Detecting Task Stack Overflows

1) Using an MMU or MPU

Stack overflows are easily detected if the processor has a Memory Management Unit (MMU) or a Memory Protection Unit (MPU). Basically, MMUs and MPUs are special hardware devices integrated alongside the CPU that can be configured to detect when a task attempts to access invalid memory locations, whether code, data, or stack. However, setting up an MMU or MPU is well beyond the scope of this book.

2) Using a CPU with stack overflow detection

Some processors, however, do have simple stack pointer overflow detection registers. When the CPU’s stack pointer goes below (or above depending on stack growth) the value set in this register, an exception is generated and the exception handler ensures that the offending code does not do further damage (possibly issue a warning about the faulty code or even terminate it). The .StkLimitPtr field in the OS_TCB (see Task Control Blocks) is provided for this purpose as shown in the figure below. Note that the position of the stack limit is typically set at a valid location in the task’s stack with sufficient room left on the stack to handle the exception itself (assuming the CPU does not have a separate exception stack). In most cases, the position can be fairly close to &MyTaskStk[0].

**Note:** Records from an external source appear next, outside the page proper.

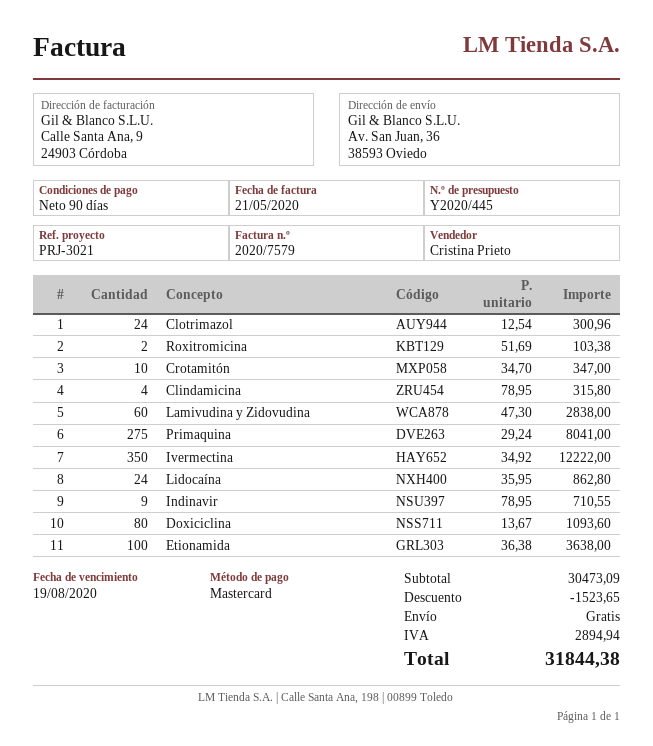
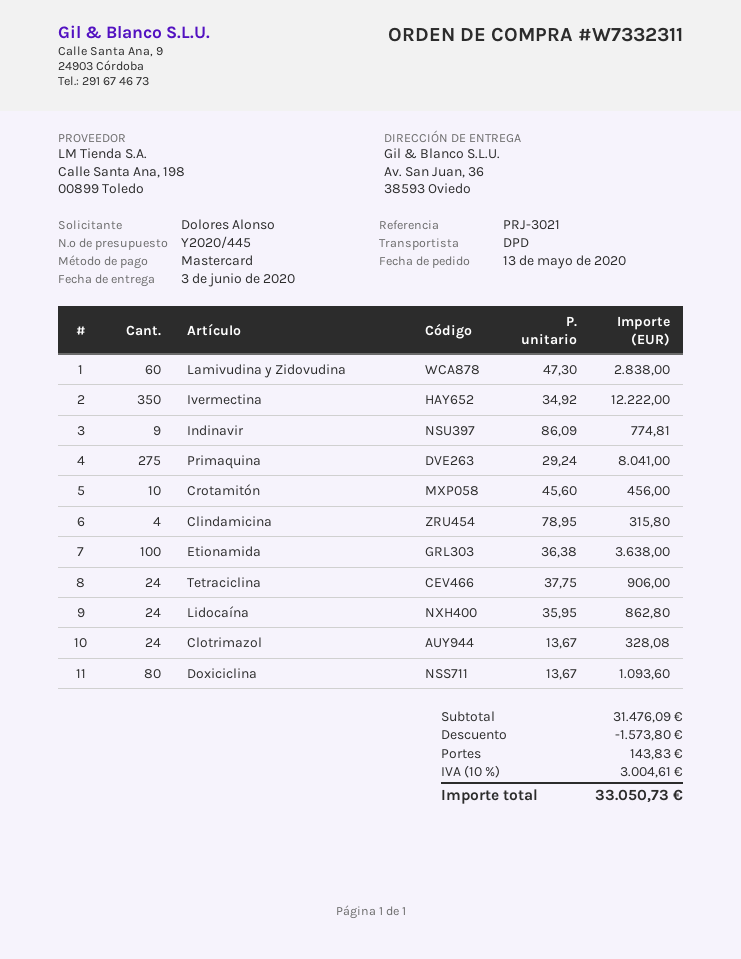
Clotrimazol: 24 x 12.54 = 300.96 -> 24 x 13.67 = 328.08
Roxitromicina: 2 x 51.69 = 103.38 -> none
Crotamitón: 10 x 34.70 = 347.00 -> 10 x 45.60 = 456.00
Indinavir: 9 x 78.95 = 710.55 -> 9 x 86.09 = 774.81
Tetraciclina: none -> 24 x 37.75 = 906.00
subtotal: 30473.09 -> 31476.09
discount: 1523.65 -> 1573.80
shipping: 0.00 -> 143.83
tax: 2894.94 -> 3004.61
total: 31844.38 -> 33050.73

Figure - Hardware detection of stack overflows


As a reminder, the location of the .StkLimitPtr is determined by the “stk_limit” argument passed to OSTaskCreate(), when the task is created as shown below:

Listing - stk_limit, ie .StkLimitPtr, as passed to OSTaskCreate()
OS_TCB  MtTaskTCB;
CPU_STK MyTaskStk[1000];
 
 
OSTaskCreate(&MyTaskTCB,
             "MyTaskName",
              MyTask,
             &MyTaskArg,
              MyPrio,
             &MyTaskStk[0],   /* Stack base address                                         */
               100,           /* Used to set .StkLimitPtr to trigger exception ...          */
                              /* ... at stack usage > 90%                                   */
              1000,           /* Total stack size (in CPU_STK elements)                     */
              MyTaskQSize,
              MyTaskTimeQuanta,
              (void *)0,
              MY_TASK_OPT,
             &err);


Of course, the value of .StkLimitPtr used by the CPU’s stack overflow detection hardware needs to be changed whenever µC/OS-III performs a context switch. This can be tricky because the value of this register may need to be changed so that it first points to NULL, then the CPU’s stack pointer is changed, and finally the value of the stack checking register is set to the value saved in the TCB’s .StkLimitPtr. Why? Because if the sequence is not followed, the exception could be generated as soon as the stack pointer or the stack overflow detection register is changed. You can avoid this problem by first changing the stack overflow detection register to point to a location that ensures the stack pointer is never invalid (thus the NULL as described above). Note that I assumed here that the stack grows from high memory to low memory but the concept works in a similar fashion if the stack grows in the opposite direction.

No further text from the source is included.